There are different views on the selection of hydrological model structural complexity for streamflow prediction in ungauged basins. Some studies suggest that complex models are better than simple models due to the former's prediction capability; whereas some studies favor parsimonious model structures to overcome a risk of over-parameterization. The Xinanjiang (XAJ) model, the most widely used hydrological model in China, has two different versions, as follows: (1) the simple version with seven parameters (XAJ7) and (2) the complex version with 14 parameters (XAJ14). In this study, the two versions of the XAJ model were comprehensively evaluated for streamflow prediction in ungauged basins based on their efficiency, parameter identifiability, and independence. The results showed that the complex XAJ14 model was more flexible than the simple XAJ7 in calibration mode; while the two models have similar performance in validation and regionalization modes. Lack of parameter identifiability and the presence of parameter interdependence most likely explain why the complex XAJ14 cannot consistently outperform the XAJ7 in different modes. Therefore, the simple XAJ7 is a better choice than XAJ14 for streamflow prediction in ungauged basins.
INTRODUCTION
Streamflow observation records are important for hydrological research and practices, such as flooding forecasting, hydraulic engineering design, drought risk assessment, and water resources planning and management. However, streamflow observations are not always available in many parts of the world, and the publicly available streamflow records are often incomplete or very brief (Sivapalan 2003; Wagener et al. 2004a). Missing or incomplete streamflow observations have greatly impeded the operation of hydrological research and practices. Some methods can be used to reconstruct the streamflow time series, including statistic-based methods, artificial intelligence-based methods, and process-based hydrological models (Wagener et al. 2004b; Besaw et al. 2010; Benito 2012). However, these methods often become invalid, unable to reproduce streamflow given the limited observed data for calibration. Consequently, reliable streamflow prediction in ungauged basins is a great challenge for hydrological research (Sivapalan et al. 2003; Seibert & Beven 2009). The International Association of Hydrological Sciences (IAHS) launched the Scientific Decade of IAHS (2003–2012), entitled Predictions in Ungauged Basins (PUB), which focuses on improving scientific understanding and simulation of hydrological processes in ungauged basins (Sivapalan et al. 2003; Blöschl et al. 2013; Hrachowitz et al. 2013).

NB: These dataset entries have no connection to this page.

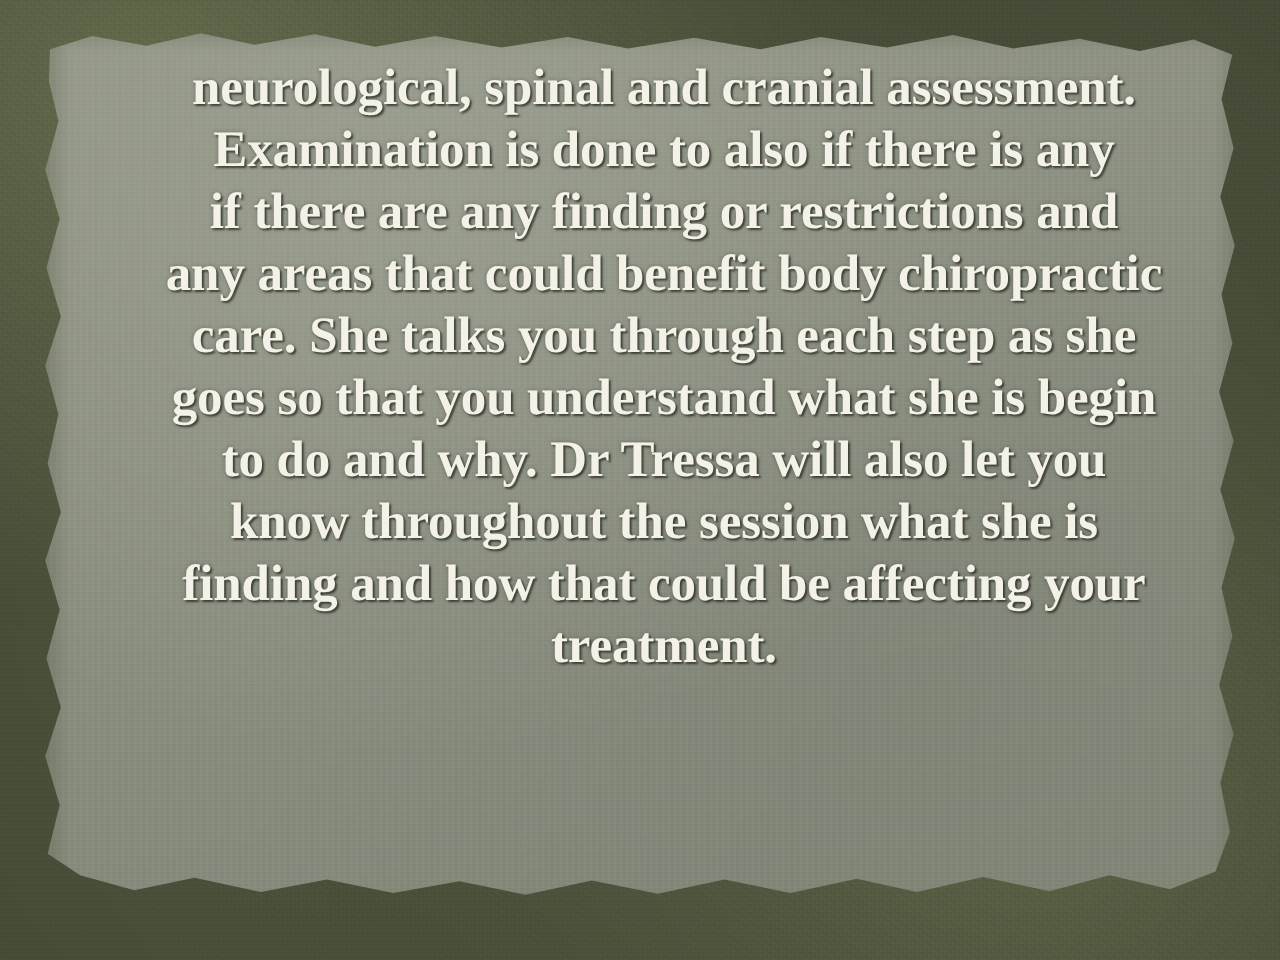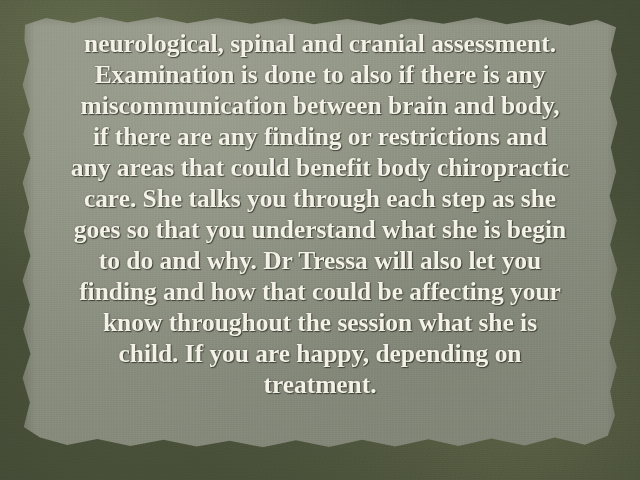--- a/index.html
+++ b/index.html
@@ -106,7 +106,7 @@
   
   #text-block {
     position: absolute;
-    left: 0;
+    left: 12px;
     top: 14px;
     width: 602px;
     padding: 0 8px;

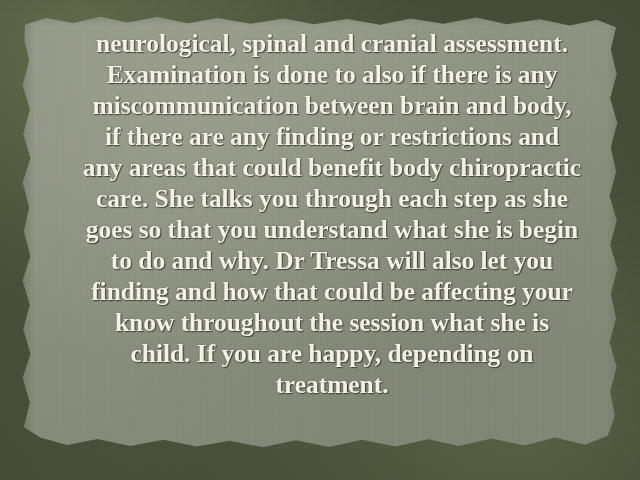--- a/index.html
+++ b/index.html
@@ -139,7 +139,6 @@
     <div id="text-block">
       <span class="line">neurological, spinal and cranial assessment.</span>
       <span class="line">Examination is done to also if there is any</span>
-      <span class="line">miscommunication between brain and body,</span>
       <span class="line">if there are any finding or restrictions and</span>
       <span class="line">any areas that could benefit body chiropractic</span>
       <span class="line">care. She talks you through each step as she</span>

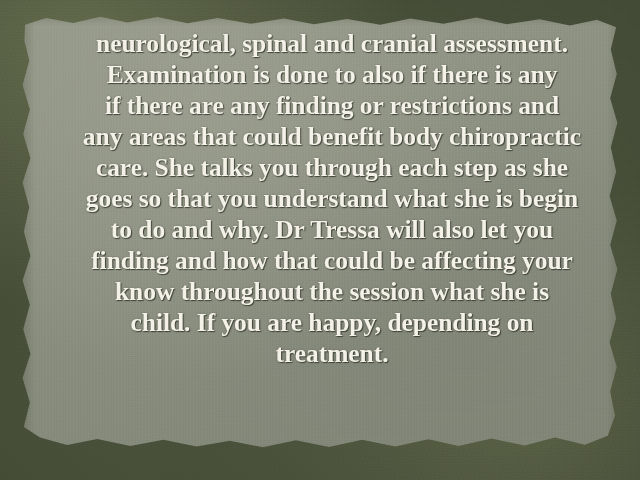--- a/index.html
+++ b/index.html
@@ -144,8 +144,8 @@
       <span class="line">care. She talks you through each step as she</span>
       <span class="line">goes so that you understand what she is begin</span>
       <span class="line">to do and why. Dr Tressa will also let you</span>
+      <span class="line">know throughout the session what she is</span>
       <span class="line">finding and how that could be affecting your</span>
-      <span class="line">know throughout the session what she is</span>
       <span class="line">child. If you are happy, depending on</span>
       <span class="line">treatment.</span>
     </div>

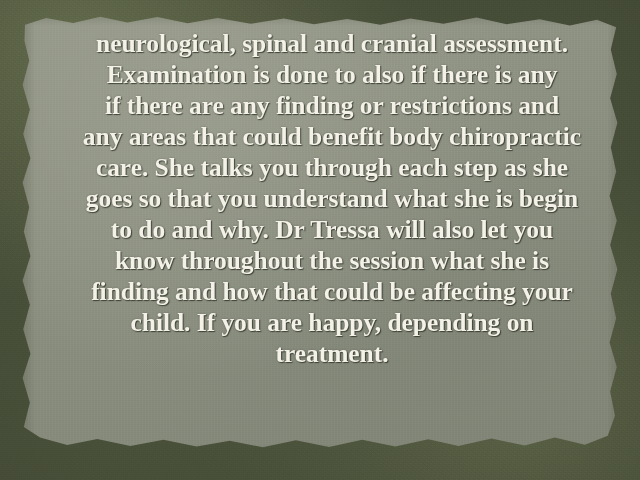--- a/index.html
+++ b/index.html
@@ -146,7 +146,6 @@
       <span class="line">to do and why. Dr Tressa will also let you</span>
       <span class="line">know throughout the session what she is</span>
       <span class="line">finding and how that could be affecting your</span>
-      <span class="line">child. If you are happy, depending on</span>
       <span class="line">treatment.</span>
     </div>
   </div>

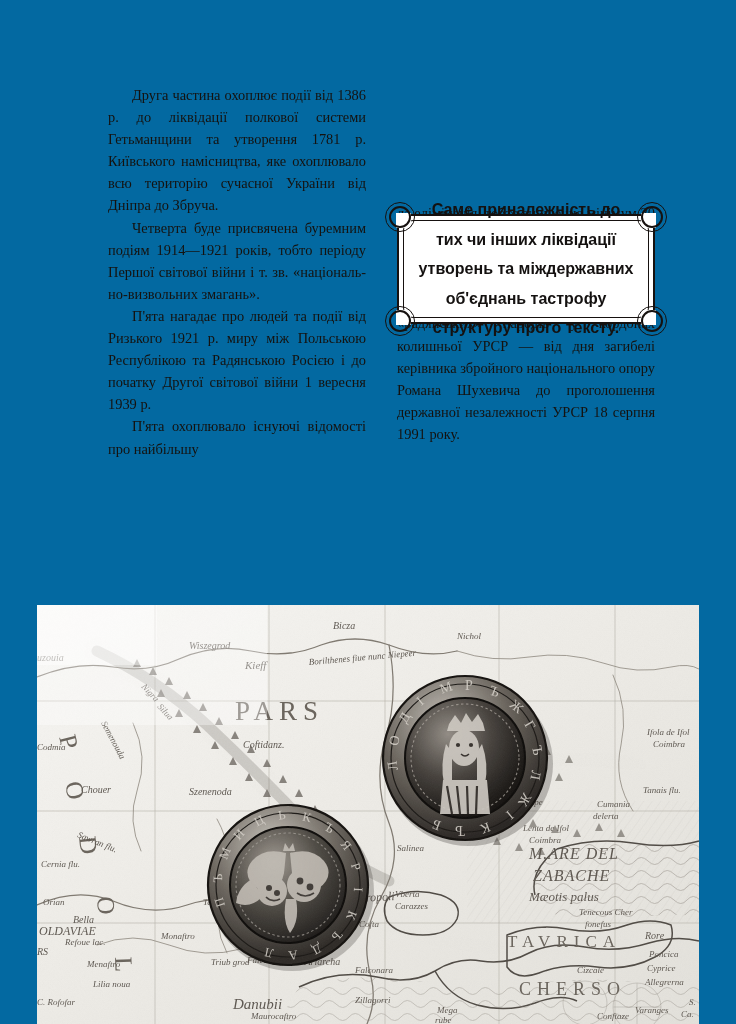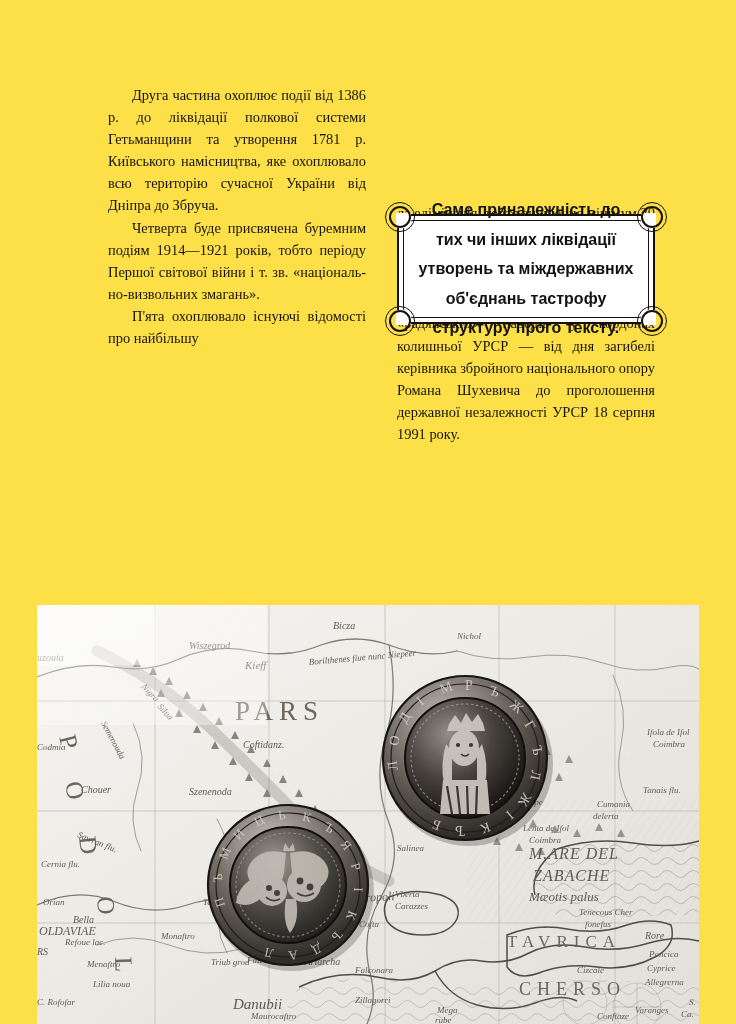--- a/index.html
+++ b/index.html
@@ -11,7 +11,7 @@
     position: relative;
     width: 736px;
     height: 1024px;
-    background: #fde047;
+    background: #0369a1;
     overflow: hidden;
     font-family: "Liberation Serif", "DejaVu Serif", serif;
   }

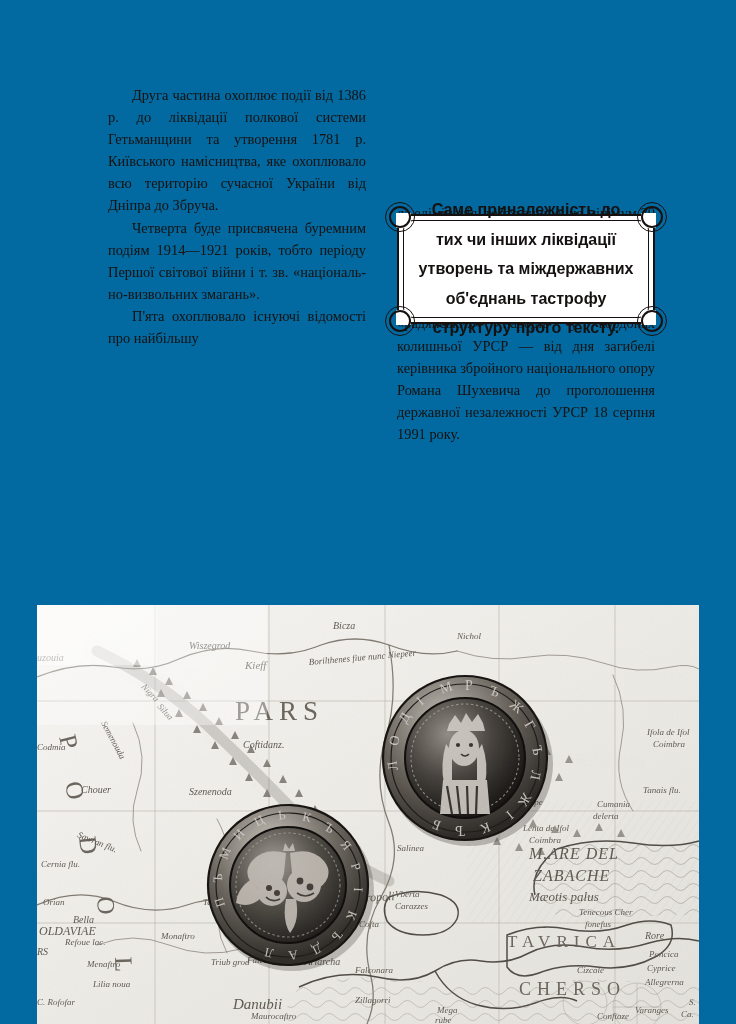--- a/index.html
+++ b/index.html
@@ -150,6 +150,7 @@
     <div class="col col-left">
       <p class="para">Друга частина охоплює події від 1386 р. до ліквідації полко­вої системи Гетьманщини та утворення 1781 р. Київського намісництва, яке охоплювало всю територію сучасної Украї­ни від Дніпра до Збруча.</p>
       <p class="para">Четверта буде присвяче­на буремним подіям 1914—1921 років, тобто періоду Першої світової війни і т. зв. «національ­но-визвольних змагань».</p>
+      <p class="para">П'ята нагадає про людей та події від Ризького 1921 р. миру між Польською Республікою та Радянською Росією і до початку Другої світової війни 1 вересня 1939 р.</p>
       <p class="para">П'ята охоплювало існую­чі відомості про найбільшу</p>
     </div>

Several methods have been proposed for estimating streamflow in ungauged basins, and most of them involve the use of hydrological models (McIntyre et al. 2005; Castiglioni et al. 2010; Ahiablame et al. 2012; Booker & Snelder 2012; El-Hames 2012). Parameter estimation is a key step of hydrological modeling, which largely determines the accuracy of streamflow simulation and prediction (Xu 2003; Lee et al. 2005; McIntyre et al. 2005). Due to high heterogeneity in landscape properties, hydrological model parameters cannot be measured directly at the catchment scale, which usually are inferred by a calibration process (Xu 1999; Vaché & McDonnell 2006; Jin et al. 2009). However, parameter calibration in ungauged basins cannot be directly performed because of the lack of observations. An alternative strategy is to transfer model parameters from gauged basins to ungauged basins, i.e., parameter regionalization (Blöschl 2006; Zhang & Chiew 2009; Pechlivanidis et al. 2010; Kizza et al. 2013). An overview of the parameter regionalization methods has been presented by He et al. (2011) and Parajka et al. (2013).
Model complexity is also an important criterion of model selection in addition to the goodness-of-fit. The complexity of hydrological models, which is commonly quantified by the number of model parameters, has significant impacts on parameter regionalization in ungauged basins (Chiew et al. 1993; Perrin et al. 2001). The calibration and parameter regionalization of the hydrological model is not straightforward as the number of model parameters increases (McCabe et al. 2005). It is generally expected that a model with a high degree of freedom (complex model) will perform better in the calibration period in comparison to a simple model (due to higher degrees of freedom). However, this is not always the case in the ‘untrained’ validation period (Wheater et al. 1993; Wagener et al. 2001b; Hailegeorgis & Alfredsen 2015). Some studies have suggested the model users avoid using complex models to estimate streamflow in ungauged basins (Jakeman & Hornberger 1993; Lee et al. 2005; Bárdossy 2007; Skaugen et al. 2015). A complex model may result in model over-parameterization, which can bring a large degree of uncertainty in streamflow prediction (Jakeman & Hornberger 1993; Bárdossy 2007; Skaugen et al. 2015). Nevertheless, conclusions from other studies were in favor of complex models (Vaché & McDonnell 2006; Li et al. 2015).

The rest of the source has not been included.